Le Rébétiko est la musique populaire grecque urbaine des marginaux et des classes les plus pauvres de la première moitié du 20ème siècle. En décembre 2017, le rébétiko est inscrit sur la “Liste représentative du patrimoine culturel immatériel de l’humanité” créée par l’UNESCO. La liste est composée d’éléments qui aident à démontrer la diversité du patrimoine mondial et à sensibiliser à son importance. Le Rébétiko a été choisi par le Comité intergouvernemental qui l’a considéré comme “une tradition musicale vivante avec un fort caractère symbolique, idéologique et artistique”. En tant que concept culturel complexe, il est lié à la musique, au chant, à la danse et, surtout dans le passé, à une attitude et à un mode de vie particuliers: la vie des exclus, des vagabonds et des déplacés, mais aussi des classes ouvrières des grandes villes de la Grèce nouvellement industrialisée au début du 20ème siècle.

La chanteuse Rosa Eskenazi avec les musiciens K. Lambros et A. Tomboulis (Athènes, c. 1930)
 
Une brève histoire
 
Le Rébétiko est essentiellement un terme générique, comprenant plusieurs formes de musique qui ont évolué en Grèce et dans les parties grecques de l’Empire Ottoman au milieu et à la fin du 19ème siècle, jusqu’à ce qu’ils se soient unifiés au début du 20ème siècle pour former le son distinctif du rébétiko aujourd’hui. Il est largement basé sur la tradition orale et a été décrit avec précision comme “blues urbain grec”.
 
Le terme a été inventé relativement tard dans l’évolution du genre, et a été fondamentalement popularisé par des études savantes dans les dernières décennies. Il dérive de rebétis (pl. rebétes), un mot d’étymologie incertaine, dénotant une personne (généralement un homme) de l’ère d’avant-guerre, avec une certaine attitude, impliquant souvent un mépris de la loi et une vie aux marges de la société. Ce type de personnage était habituellement surnommé mángas, koutsavákis, aláni, vlámis ou mortis à l’époque – dépendamment de la région. Leur musique était plus souvent appelée laïká, du mot laós (le peuple).
 
Koutsavakis
Koutsavákis, Plaka (Athènes), c. 1880

Les origines de cette musique sont en effet étroitement liées à la vie marginale et à la sous-culture, puisqu’elles remontent aux prisons d’Athènes à l’époque du gouvernement bavarois, dans les années 1830. Ce type de musique, basé sur le son du fameux bouzouki – une variation moderne des instruments à cordes byzantins – gagna progressivement en popularité parmi les classes sociales les plus pauvres des grandes villes (principalement portuaires), comme le Pirée.

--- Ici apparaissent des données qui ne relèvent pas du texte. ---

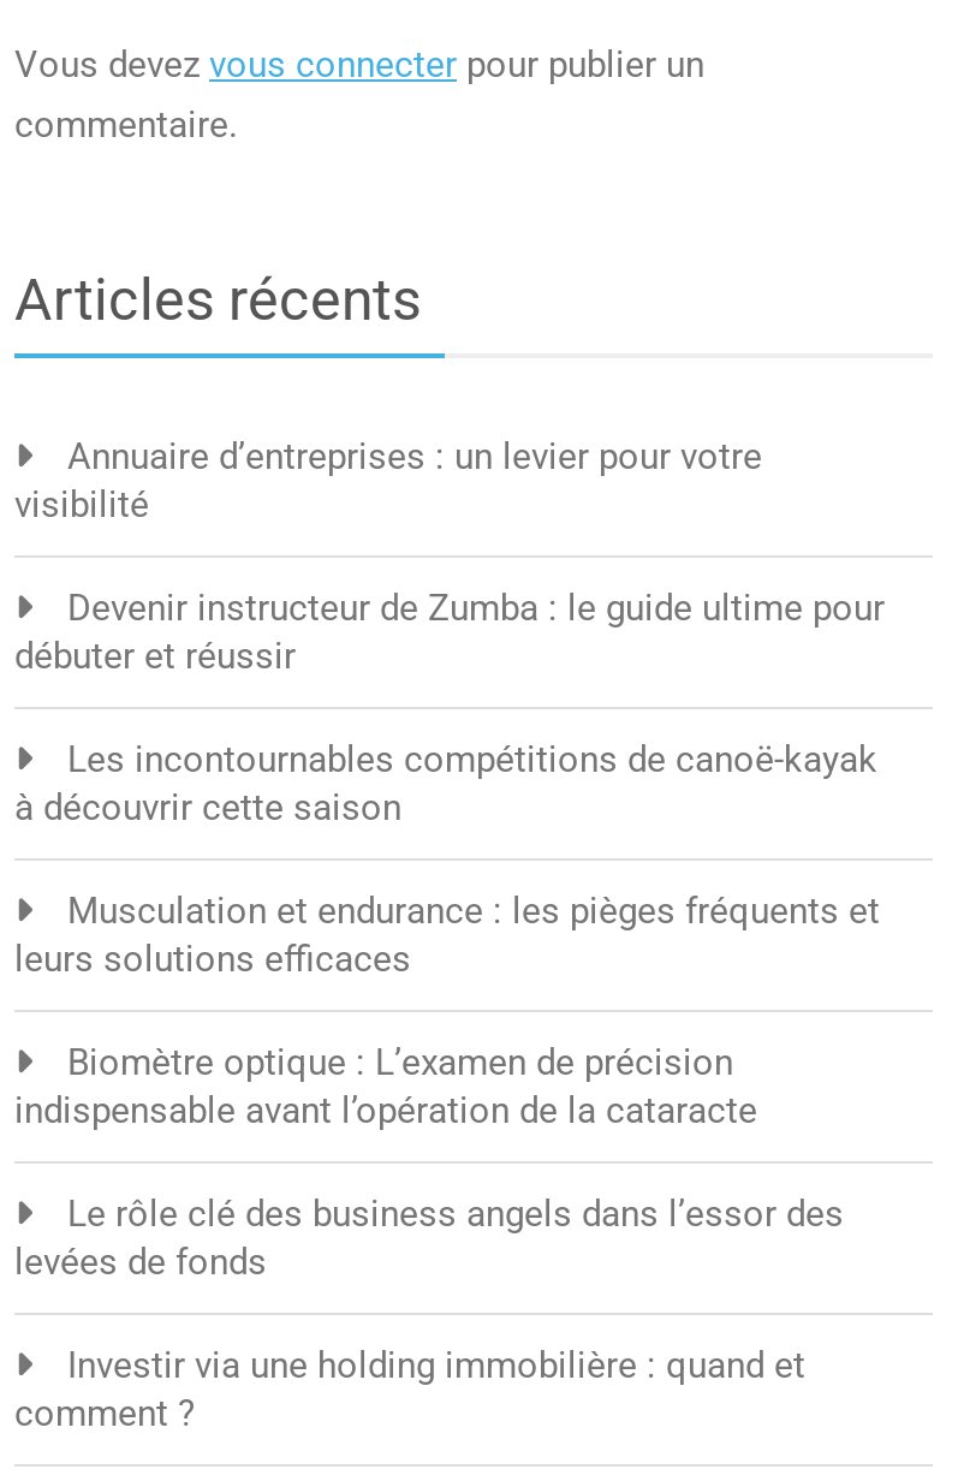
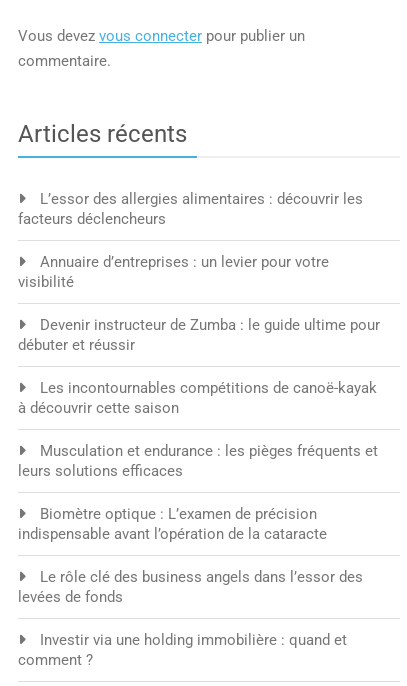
none -> [18,190,363,228] L’essor des allergies alimentaires : découvrir les | facteurs déclencheurs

kafeneion mpatiMarkos Vamvakaris et sa bande au café de Batis au Pirée (c. 1930)
 
En même temps, les populations grecques de Constantinople, Smyrne et d’autres grandes villes d’Anatolie avaient créé leur propre musique populaire, basée sur des rythmes traditionnels grecs et orientaux, souvent joués dans des salons de musique appelés Café Aman.

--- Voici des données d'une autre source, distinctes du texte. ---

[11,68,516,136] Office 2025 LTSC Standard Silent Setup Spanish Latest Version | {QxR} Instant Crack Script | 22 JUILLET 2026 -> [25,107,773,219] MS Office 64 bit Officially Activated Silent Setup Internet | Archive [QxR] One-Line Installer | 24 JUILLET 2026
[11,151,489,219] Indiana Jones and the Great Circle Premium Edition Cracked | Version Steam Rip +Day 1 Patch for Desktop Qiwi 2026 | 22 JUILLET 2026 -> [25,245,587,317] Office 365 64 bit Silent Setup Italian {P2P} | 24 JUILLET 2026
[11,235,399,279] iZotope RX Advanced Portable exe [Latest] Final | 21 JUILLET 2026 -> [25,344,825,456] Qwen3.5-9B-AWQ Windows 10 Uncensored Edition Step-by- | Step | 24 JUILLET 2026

Le mouvement des “Jeunes turcs” et la guerre gréco-turque (1919-1922) ont provoqué un afflux massif de réfugiés et de migrants parlant grec dans les principales villes grecques. Ainsi, les années 1920 marquent le moment où diverses traditions et styles musicaux fusionnent, créant le son typique de ce qu’on appelle le rébétiko. A cette époque, c’était essentiellement la musique du peuple dans les grandes villes, n’ayant pas encore complètement perdu ses liens avec la culture “underground”. Cette musique était jouée dans des tavernes mais aussi dans des tekédes (tanières de haschich), d’où les références à la drogue et aux récidivistes dans les paroles de nombreuses chansons.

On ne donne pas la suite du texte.